When we started back summer family hikes, he was the one who insisted on saving the soldier’s weary back and packing out Superhero 4 on his own instead.
He’s constantly asking what he can do and how he can serve, and when his nose isn’t stuck in a book or his ears buried in odd instrument videos, he plants himself for hours firmly in the direct center of the brother Lego building construction zone.
There’s nowhere else he’d rather be at the end of the week than snuggled up in sweats with his dog, his brothers, his book and his favorite blankie, on a couch spilling over with family on traditional Friday Make-Your-Own-Pizza Night.
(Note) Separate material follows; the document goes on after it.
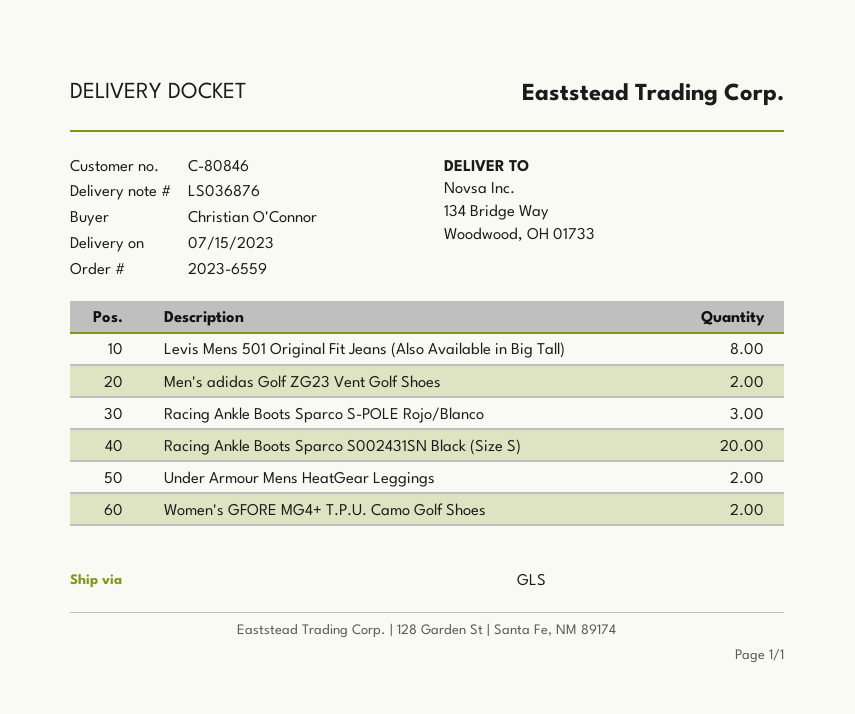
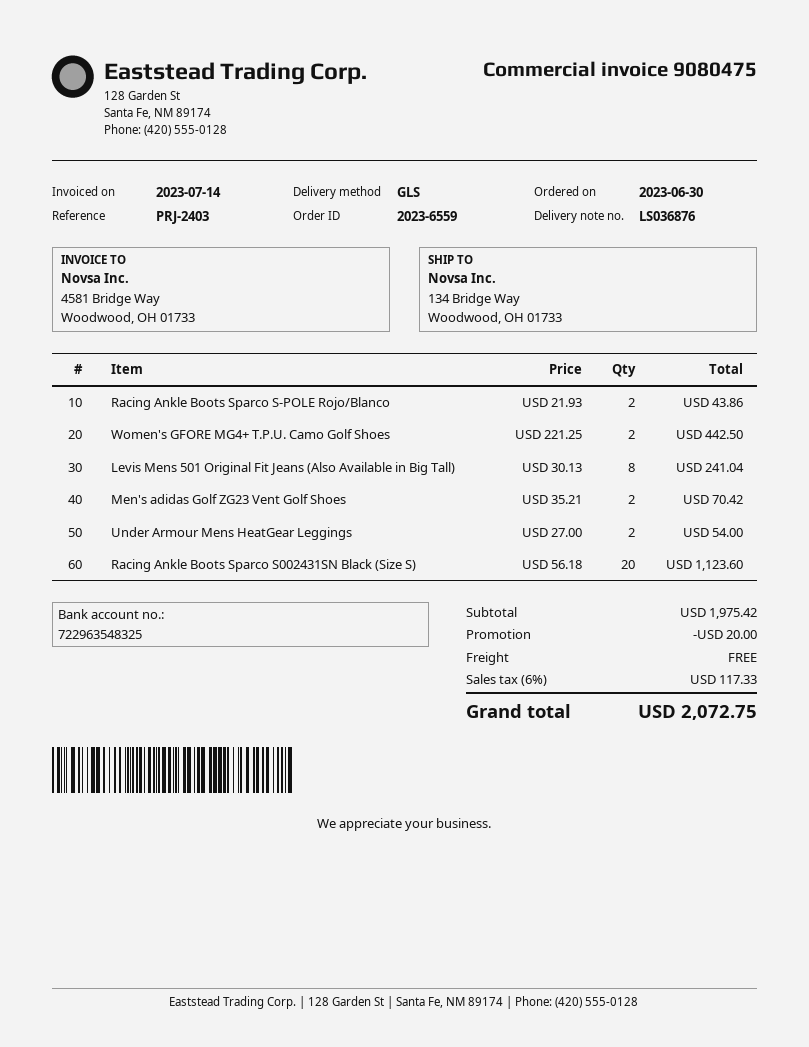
Racing Ankle Boots Sparco S-POLE Rojo/Blanco: 3 -> 2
And there’s nowhere else he asks to go more each summer than our favorite lakeside tent spot at the state recreation area we call our summer camping home.
He loves tent camping and traveling and talking and talking and talking some more, and at the end of the day, he’s the one who insists that family absolutely comes first ... and invests the hours of board game time with brothers on family room floors to back it up.
He spends all his extra money buying his brothers ice cream and special treats from the store, and whenever he sees a need, this generous guy is the first one to give.
This summer, after completing a summer reading challenge list that included books like Radical, Kisses from Katie and What Are You Going to Do With Your Life?, this boy who has always had such a heart for Jesus and the vulnerable asked if we could please help him donate 10 percent of the funds in his bank account to one of our favorite orphan care organizations.
His generous heart for others is possibly the most beautiful thing about him. (It’s also the reason he defends “poor Thobe” anytime we occasionally let him watch an episode of The Office. “He’s such a nice guy and just terribly misunderstood. I just want to give him a hug.”)
Superhero 2, I know we’ve always made you promise us that you would never grow up and be a teenager.
But since you ignored our warnings and became one anyway, we’ve got to tell you the truth.
We have truly never enjoyed you more.
You are a DELIGHT and a JOY and a gift straight from God. Your smile lights up a room and your huge hugs melt our hearts.
You teach us so much about generosity and compassion and patience and PRESENCE, and watching you love your friends and family well while loudly living this most authentic version of yourself challenges US to live more bold, loving and giving lives. The way you joyfully and lavishly love God and love people reminds us that, at the end of the day, our calling in this life is actually so very simple.
It's to make love the trademark of our lives.
We’re probably not going to call you “Lord Superhero 2,” and we’re probably not going to ever love listening to YouTube videos of strange and exotic instruments the same way you do.
But we sure adore YOU.
And in this life, we’re so grateful for a teenager who teaches US what the lavish love of God looks like … one party and one person at a time.